*Input data*.
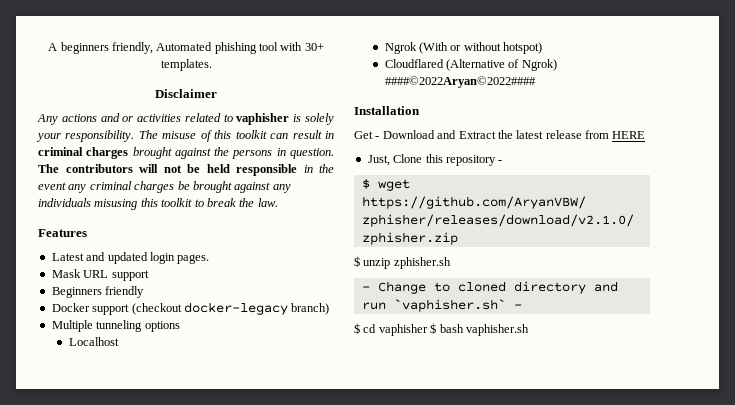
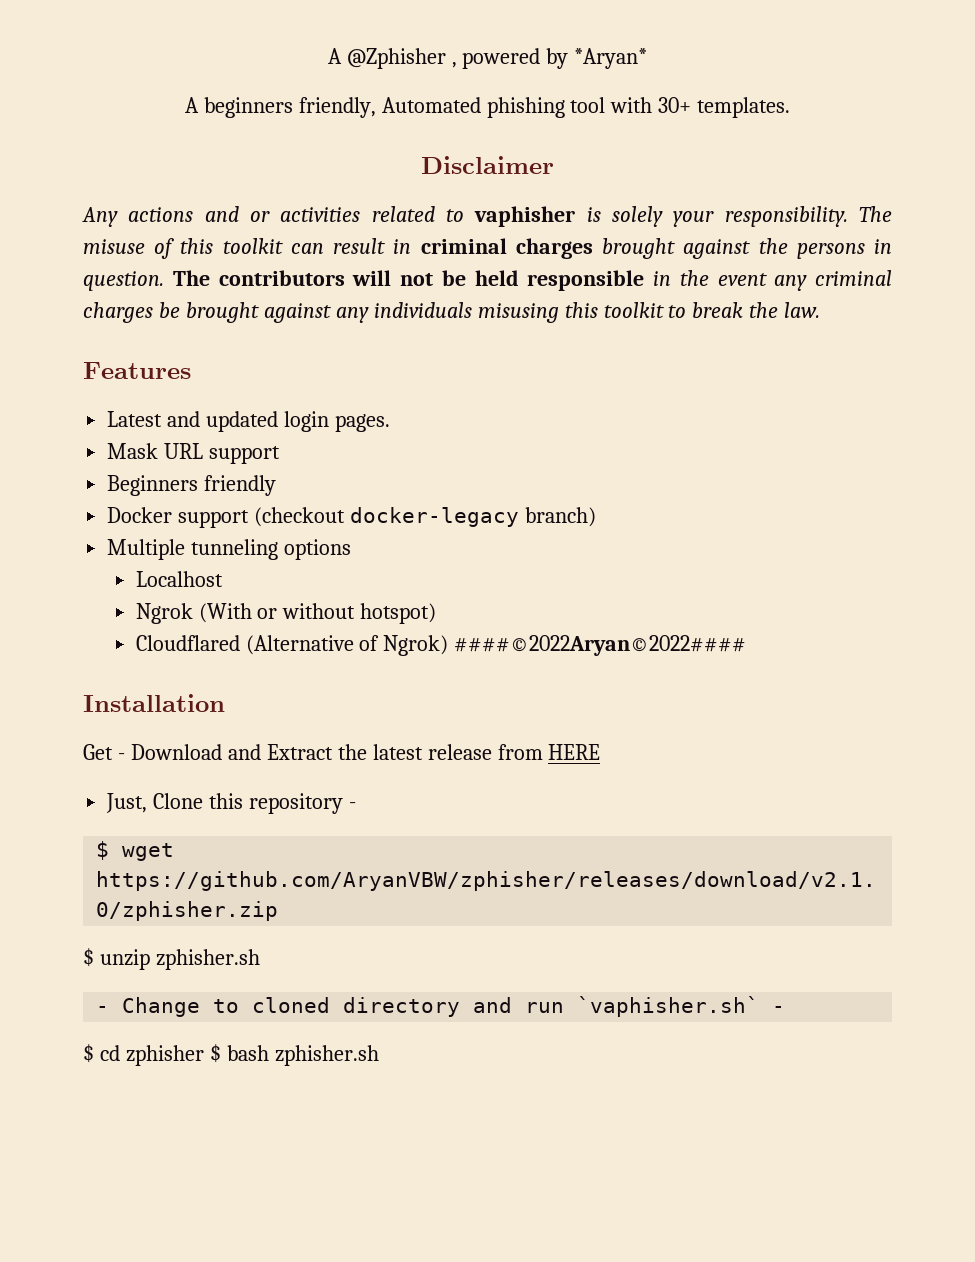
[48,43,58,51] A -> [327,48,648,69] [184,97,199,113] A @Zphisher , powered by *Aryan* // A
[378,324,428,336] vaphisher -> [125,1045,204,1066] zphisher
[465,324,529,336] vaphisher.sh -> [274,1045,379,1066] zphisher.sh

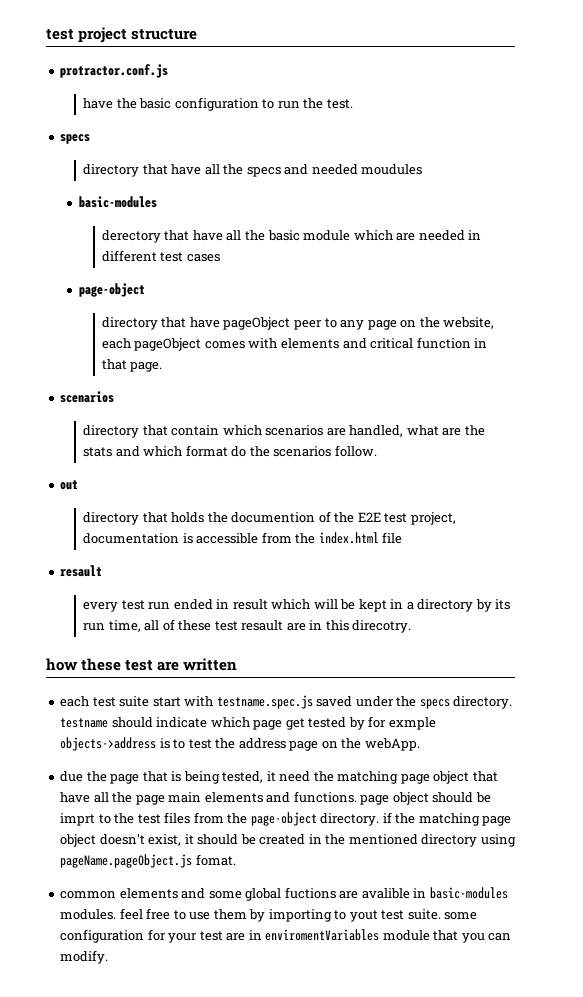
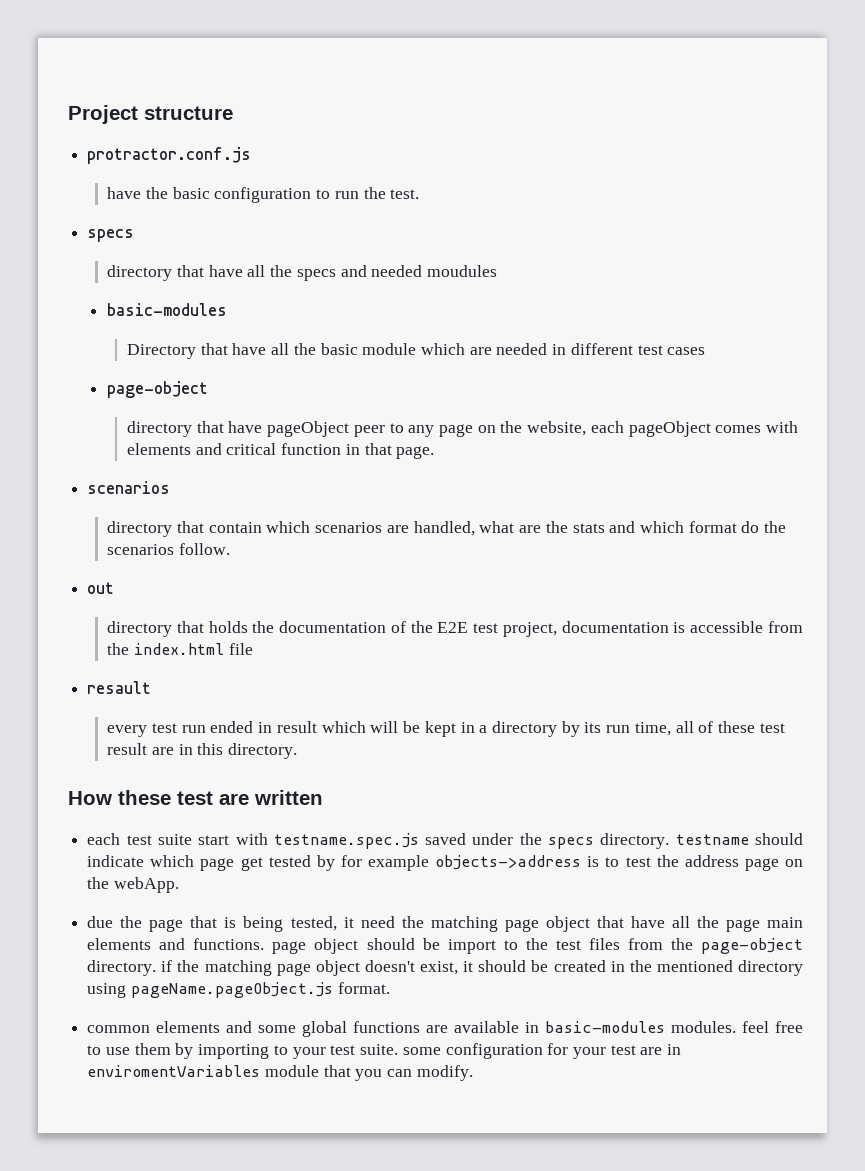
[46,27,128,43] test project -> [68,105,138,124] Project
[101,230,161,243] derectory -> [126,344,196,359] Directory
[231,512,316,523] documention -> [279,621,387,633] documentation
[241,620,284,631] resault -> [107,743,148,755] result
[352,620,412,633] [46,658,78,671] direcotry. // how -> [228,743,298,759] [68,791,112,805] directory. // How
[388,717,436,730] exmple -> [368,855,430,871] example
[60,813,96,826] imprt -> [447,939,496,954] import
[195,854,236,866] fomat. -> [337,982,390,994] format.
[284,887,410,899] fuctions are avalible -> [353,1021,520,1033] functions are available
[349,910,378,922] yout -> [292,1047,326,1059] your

==

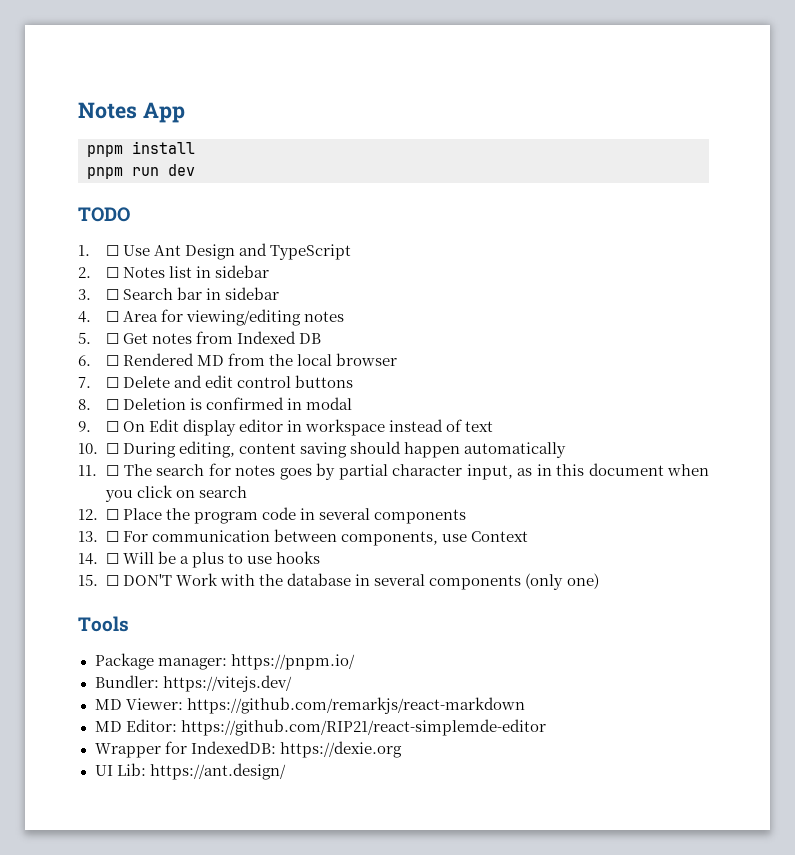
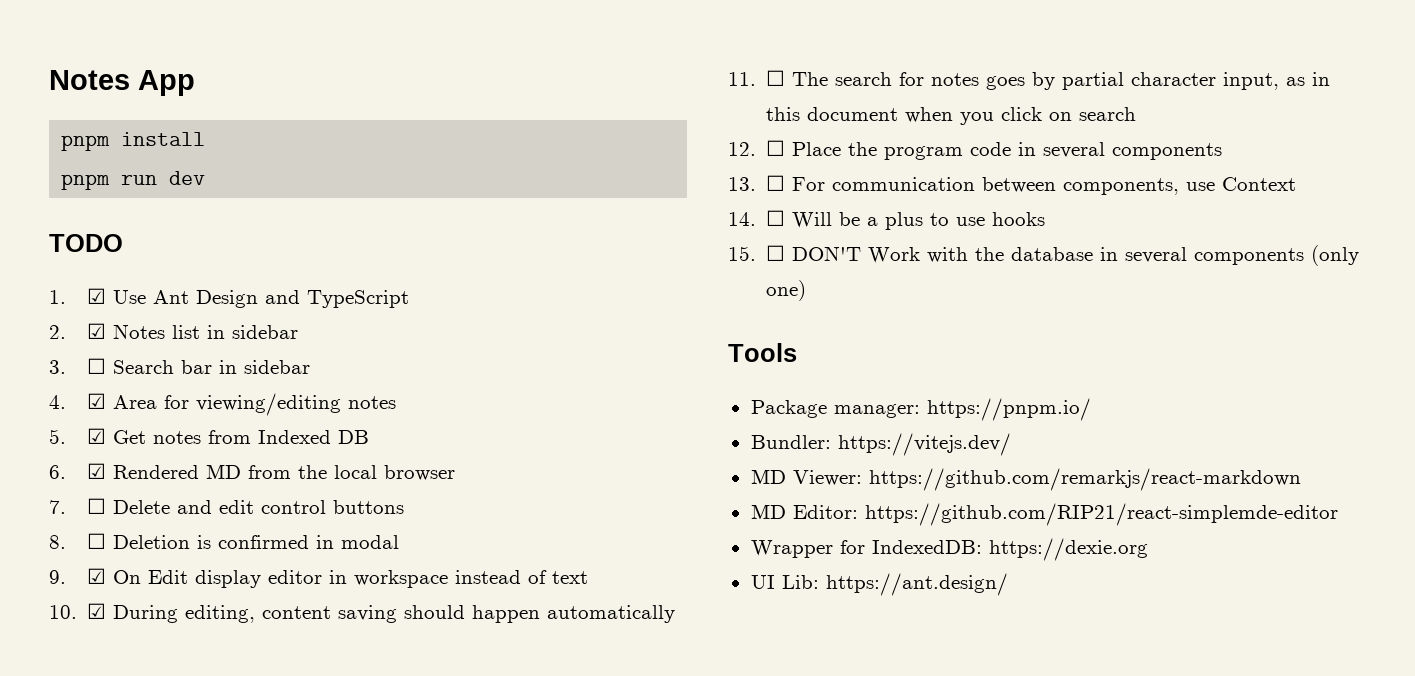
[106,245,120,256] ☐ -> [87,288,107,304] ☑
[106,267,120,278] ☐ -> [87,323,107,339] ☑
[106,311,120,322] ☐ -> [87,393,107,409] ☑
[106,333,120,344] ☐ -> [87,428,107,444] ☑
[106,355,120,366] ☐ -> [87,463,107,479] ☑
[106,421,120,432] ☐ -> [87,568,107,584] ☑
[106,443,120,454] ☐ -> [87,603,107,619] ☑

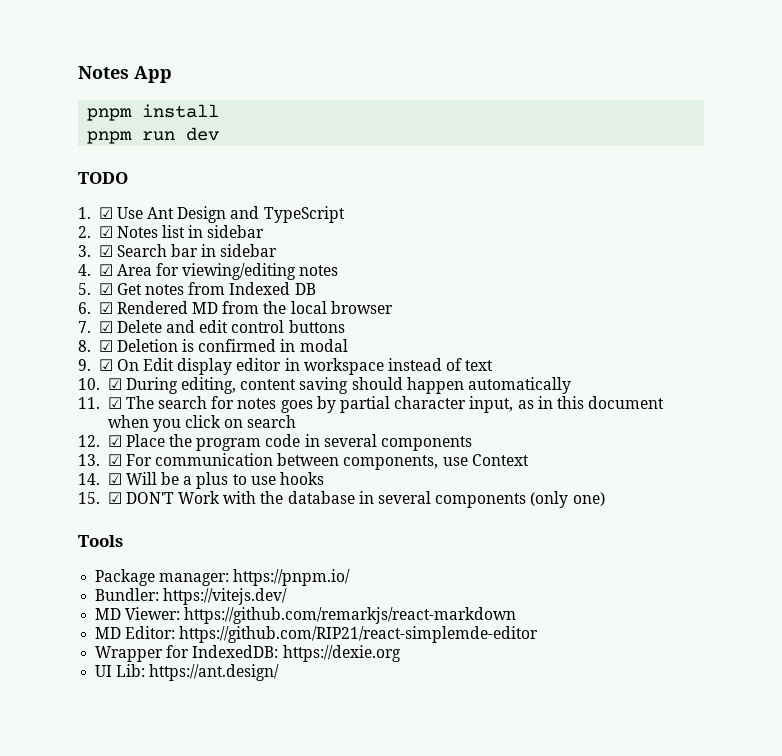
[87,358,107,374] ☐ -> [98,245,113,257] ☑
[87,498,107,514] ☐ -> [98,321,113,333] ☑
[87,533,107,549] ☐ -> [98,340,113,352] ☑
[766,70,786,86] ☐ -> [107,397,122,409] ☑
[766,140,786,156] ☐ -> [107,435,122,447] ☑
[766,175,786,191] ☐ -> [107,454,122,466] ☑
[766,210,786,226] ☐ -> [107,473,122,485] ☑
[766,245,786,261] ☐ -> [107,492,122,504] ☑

*Exercise instructions*.
Your reply should hold nothing but the lines above, from the one containing "[48,43,58,51] A ->" to the one containing "[241,620,284,631] resault ->", reproduced exactly minus the pictures.

*Completed task*.
[48,43,58,51] A -> [327,48,648,69] [184,97,199,113] A @Zphisher , powered by *Aryan* // A
[378,324,428,336] vaphisher -> [125,1045,204,1066] zphisher
[465,324,529,336] vaphisher.sh -> [274,1045,379,1066] zphisher.sh

[46,27,128,43] test project -> [68,105,138,124] Project
[101,230,161,243] derectory -> [126,344,196,359] Directory
[231,512,316,523] documention -> [279,621,387,633] documentation
[241,620,284,631] resault -> [107,743,148,755] result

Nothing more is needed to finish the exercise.